Lynda Carter wants James Cameron to “stop dissing” “Wonder Woman.”
“Perhaps you do not understand the character. I most certainly do,” Carter said in a Facebook posting. “Like all women — we are more than the sum of our parts.”
It all started when Cameron gave an interview to The Guardian last month and said, “All of the self-congratulatory back-patting Hollywood’s been doing over ‘Wonder Woman’ has been so misguided.”
“She’s an objectified icon, and it’s just male Hollywood doing the same old thing,” he said. “I’m not saying I didn’t like the movie but, to me, it’s a step backwards.
The “Terminator” director went on to make the comparison to Sarah Connor, a character in that film played by Cameron’s now ex-wife, Linda Hamilton.
“Sarah Connor was not a beauty icon,” he said. “She was strong, she was troubled, she was a terrible mother, and she earned the respect of the audience through pure grit. And to me, [the benefit of characters like Sarah] is so obvious. I mean, half the audience is female!”
“Wonder Woman” director Patty Jenkins shot back at Cameron tweeting, “James Cameron’s inability to understand what Wonder Woman is, or stands for, to women all over the world is unsurprising as, though, he is a great filmmaker, he is not a woman.”
Cameron stood by his earlier comments this week in an interview with The Hollywood Reporter.
“Wonder Woman” star Gal Gadot “was Miss Israel, and she was wearing a kind of bustier costume that was very form-fitting,” Cameron told THR. “She’s absolutely drop-dead gorgeous. To me, that’s not breaking ground.”

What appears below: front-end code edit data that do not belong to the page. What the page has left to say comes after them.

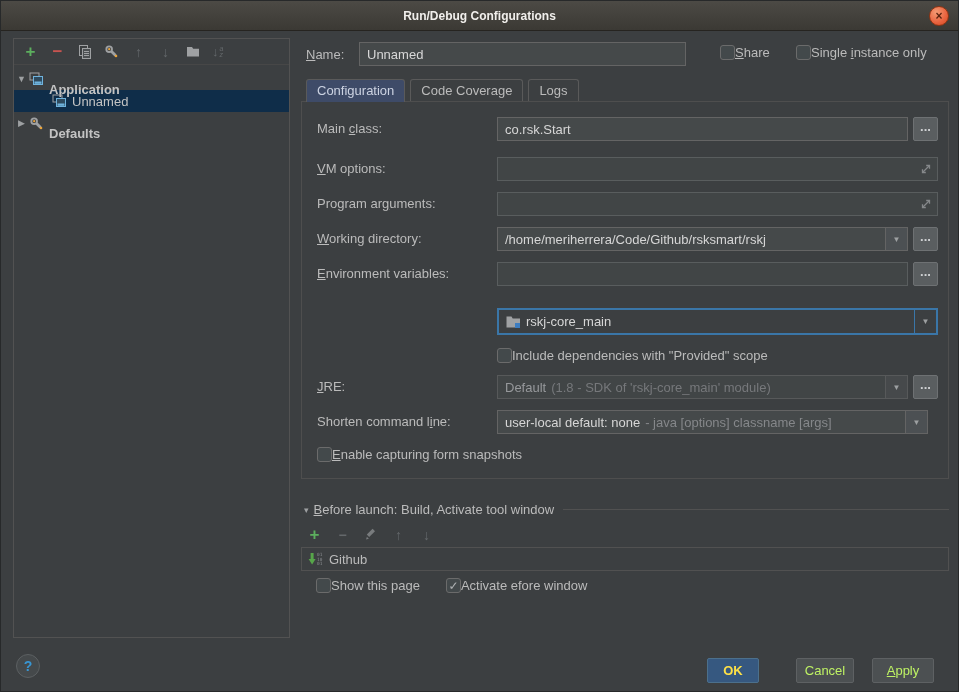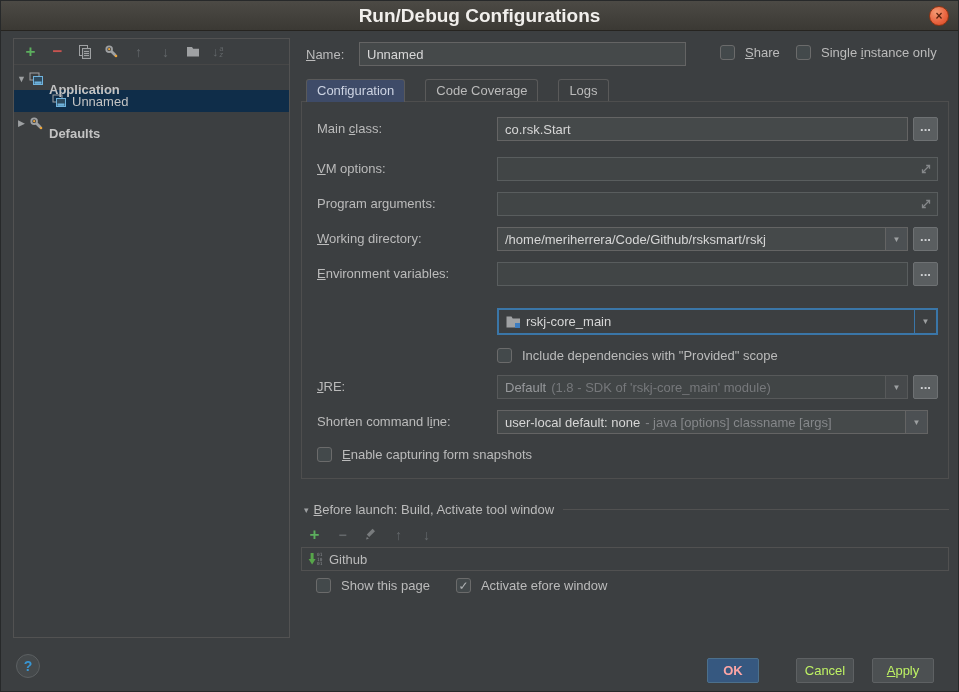--- a/index.html
+++ b/index.html
@@ -4,21 +4,21 @@
 <style>
   * { margin:0; padding:0; box-sizing:border-box; }
   html,body { width:959px; height:692px; }
   body { font-family:"Liberation Sans", sans-serif; font-size:13px; color:#bbbbbb; background:#3c3f41; overflow:hidden; }
   .window { position:relative; width:959px; height:692px; background:#3c3f41; border:1px solid #27292a; }
 
   
   .titlebar { position:absolute; left:0; top:0; width:100%; height:30px;
     background:linear-gradient(#4c4a45,#3b3934); border-bottom:1px solid #262420;
     display:flex; align-items:center; justify-content:center; }
-  .titlebar-title { color:#f1efec; font-weight:bold; font-size:19px; }
+  .titlebar-title { color:#f1efec; font-weight:bold; font-size:12px; }
   .close-btn { position:absolute; right:9px; top:5px; width:20px; height:20px; border-radius:50%;
     background:radial-gradient(circle at 35% 30%, #f49b74, #e8603c 62%, #cc4a21);
     border:1px solid #8f3413; color:#5c2410; font-size:12px; font-weight:bold;
     display:flex; align-items:center; justify-content:center; cursor:pointer; }
 
   
   .sidebar { position:absolute; left:12px; top:37px; width:277px; height:600px; border:1px solid #525252; }
   .sidebar-toolbar { height:26px; display:flex; align-items:center; gap:12px; padding:0 9px; border-bottom:1px solid #474747; }
   .tb-ico { width:15px; height:15px; display:flex; align-items:center; justify-content:center; cursor:pointer; flex:0 0 auto; }
   .glyph-add { color:#5caf5e; font-size:17px; font-weight:bold; line-height:13px; }
@@ -33,30 +33,30 @@
   .tw { width:15px; text-align:center; color:#9da0a2; font-size:9px; flex:0 0 auto; }
   .tree-ico { width:16px; height:14px; margin-right:4px; flex:0 0 auto; display:flex; align-items:center; }
   .tree-label { color:#c3c3c3; }
   .tree-label.group { font-weight:bold;margin-top:20px; }
   .indent { width:38px; flex:0 0 auto; }
 
   
   .name-label { position:absolute; left:305px; top:46px; }
   .name-input { position:absolute; left:358px; top:41px; width:327px; height:24px; background:#45494a;
     border:1px solid #646464; color:#d8d8d8; padding:0 7px; font:13px "Liberation Sans",sans-serif; }
-  .cbx { display:flex; align-items:center; gap:10px; cursor:pointer; }
+  .cbx { display:flex; align-items:center; gap:0; cursor:pointer; }
   .cb { width:15px; height:15px; background:#43494b; border:1px solid #6b6b6b; border-radius:3px;
     display:flex; align-items:center; justify-content:center; color:#aeb1b3; font-size:12px; line-height:12px; flex:0 0 auto; }
   .share-cbx { position:absolute; left:719px; top:44px; }
   .single-cbx { position:absolute; left:795px; top:44px; }
 
   
   .tabs { position:absolute; left:305px; top:78px; display:flex; z-index:2; }
   .tab { height:22px; padding:0 10px; line-height:21px; border:1px solid #5a5a5a; border-bottom:none;
-    border-radius:3px 3px 0 0; margin-right:20px; background:#3c3f41; cursor:pointer; }
+    border-radius:3px 3px 0 0; margin-right:5px; background:#3c3f41; cursor:pointer; }
   .tab.selected { background:#3e4b68; color:#ccd3e2; height:23px; }
 
   
   .tab-panel { position:absolute; left:300px; top:100px; width:648px; height:378px; border:1px solid #4e4e4e; }
   .flabel { position:absolute; left:15px; height:24px; line-height:24px; white-space:nowrap; }
   .tfield { position:absolute; left:195px; height:24px; background:#45494a; border:1px solid #646464;
     display:flex; align-items:center; padding:0 7px; color:#d6d6d6; }
   .tfield input { background:transparent; border:none; outline:none; color:#d6d6d6; width:100%; font:13px "Liberation Sans",sans-serif; }
   .tfield.dim { background:#414546; border-color:#595d5e; }
   .expand-ico { position:absolute; right:5px; top:5px; cursor:pointer; }
@@ -84,21 +84,21 @@
   .bl-list { position:absolute; left:300px; top:546px; width:648px; height:24px; border:1px solid #515151;
     display:flex; align-items:center; padding:0 6px; gap:6px; cursor:pointer; }
   .bl-cbx-row { position:absolute; left:315px; top:577px; display:flex; gap:26px; }
 
   
   .help-btn { position:absolute; left:15px; top:653px; width:24px; height:24px; border-radius:50%;
     background:#45494b; border:1px solid #5c6062; color:#3896d3; font-weight:bold; font-size:14px;
     display:flex; align-items:center; justify-content:center; cursor:pointer; }
   .btn { position:absolute; top:657px; height:25px; background:#4c5052; border:1px solid #5e6163;
     border-radius:2px; color:#bef264; font:13px "Liberation Sans",sans-serif; text-align:center; cursor:pointer; }
-  .btn-ok { left:706px; width:52px; background:#365880; border-color:#4c708c; color:#fca5a5; font-weight:bold; }
+  .btn-ok { left:706px; width:52px; background:#365880; border-color:#4c708c; color:#fde047; font-weight:bold; }
   .btn-cancel { left:795px; width:58px; }
   .btn-apply { left:871px; width:62px; }
   u { text-decoration:underline; }
 </style>
 </head>
 <body>
 
 <div class="window">
 
   <div class="titlebar">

“They had Raquel Welch doing stuff like that in the ’60s.” he said. “It was all in a context of talking about why Sarah Connor — what Linda created in 1991 — was, if not ahead of its time, at least a breakthrough in its time. I don’t think it was really ahead of its time because we’re still not [giving women these types of roles].”
Those comments did not sit well with Carter, who portrayed “Wonder Woman” in the television series from 1975 to 1979.
“Your thuggish jabs at a brilliant director, Patty Jenkins, are ill advised,” Carter wrote. “This movie was spot on. Gal Gadot was great. I know, Mr. Cameron–because I have embodied this character for more than 40 years. So — STOP IT.”